Skin is especially vulnerable to the effects of harmful free radical molecules that rob skin of moisture and cause skin to age, especially when it’s exposed to the drying light of the sun. One reason vitamins A and C are important is that they are antioxidants that help keep skin moist and minimize molecular damage from the elements. Keeping skin hydrated and healthy depends on getting antioxidants, water, oil and other helpful nutrients from foods such as green vegetables.

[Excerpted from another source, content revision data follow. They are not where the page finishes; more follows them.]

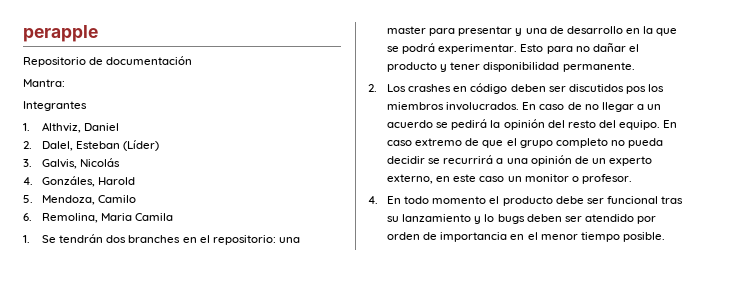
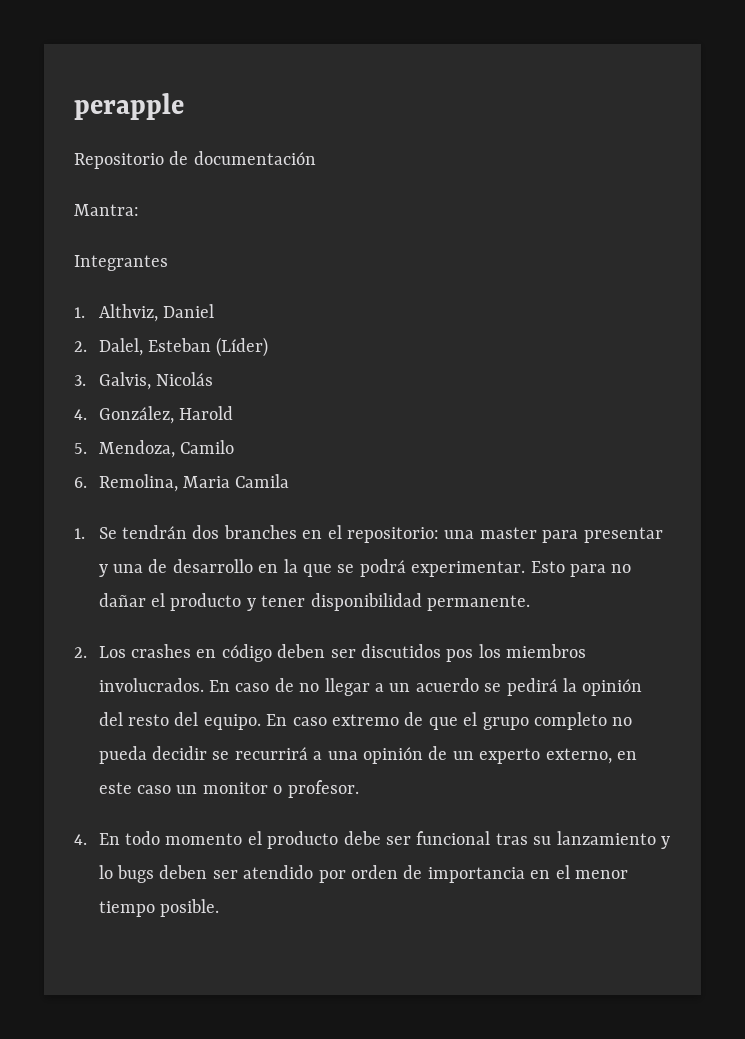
[42,176,96,187] Gonzáles, -> [98,406,174,424] González,

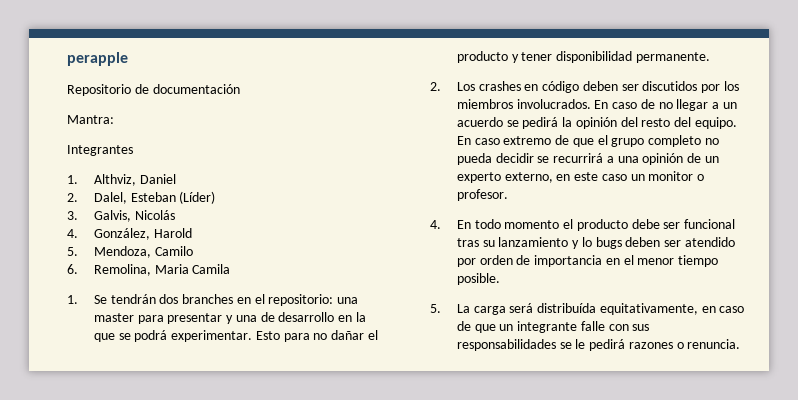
[446,649,474,662] pos -> [701,84,721,93] por
(220, 908) none -> [430,303,745,315] [456,321,650,333] [456,339,741,351] // 5. La carga será distribuída equitativamente, en caso de que un integrante falle con sus responsabilidades se le pedirá razones o renuncia.

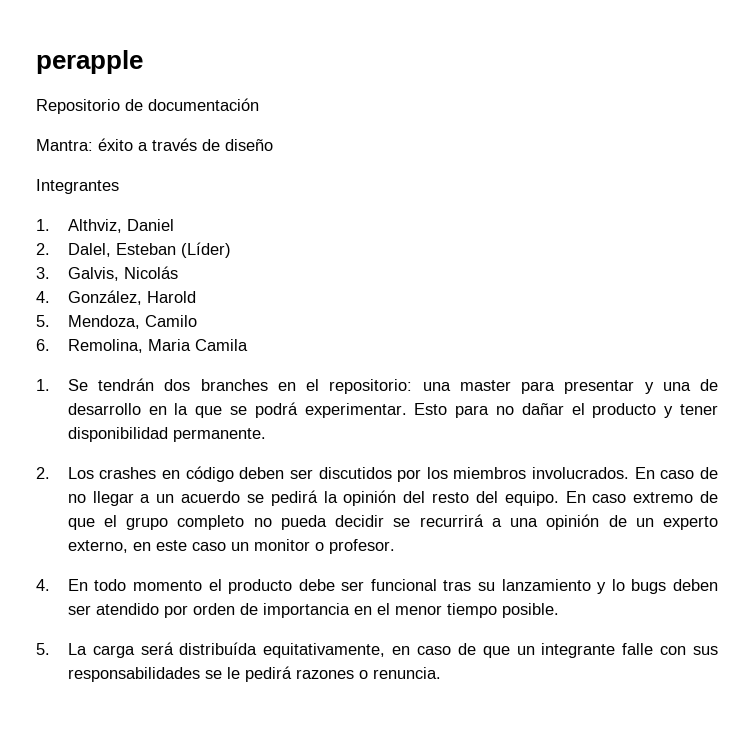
(114, 119) none -> [98,138,273,151] éxito a través de diseño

I have said in many articles before that green vegetables are your highest sources for both vitamins A and C. Spinach, oranges and mangos are also powerful antioxidants. These are two exceptionally rich sources of Zinc, which works with vitamin A to keep skin cells strong. Zinc also helps the body regulate the production of skin oils that help retain moisture. Zinc sources include wheat germ, pumpkin seeds and sunflower seeds (all of which also contain vitamin E) and turkey. Cold-water fish are famous for their oils, known asomega-3 fatty acids. Omega-3s help control itchy, scaly skin conditions such as dermatitis and fight dryness. Avocados are rich in vitamin A and vitamin E, and they also contain oils that have been used to treat a number of skin conditions such as dermatitis and eczema. Many herbalists use avocado oil in salad dressings and rub it on skin. Other natural helpers that relieve dryness are the leaf of an aloe plant or, even better, from the Melaleuca tea tree oil products I use and recommend.

For a soothing, luxurious treat, rub your hands with a little warmed olive oil, soak them 10 min., and wipe off the excess.

Did you know carrots, parsnips and lime contain chemicals known as psoralens, which can boost sun sensitivity? So go outside after eating them, to enhance their effect. Maybe that’s why Grandma and Grandpa used to take a walk every day after supper?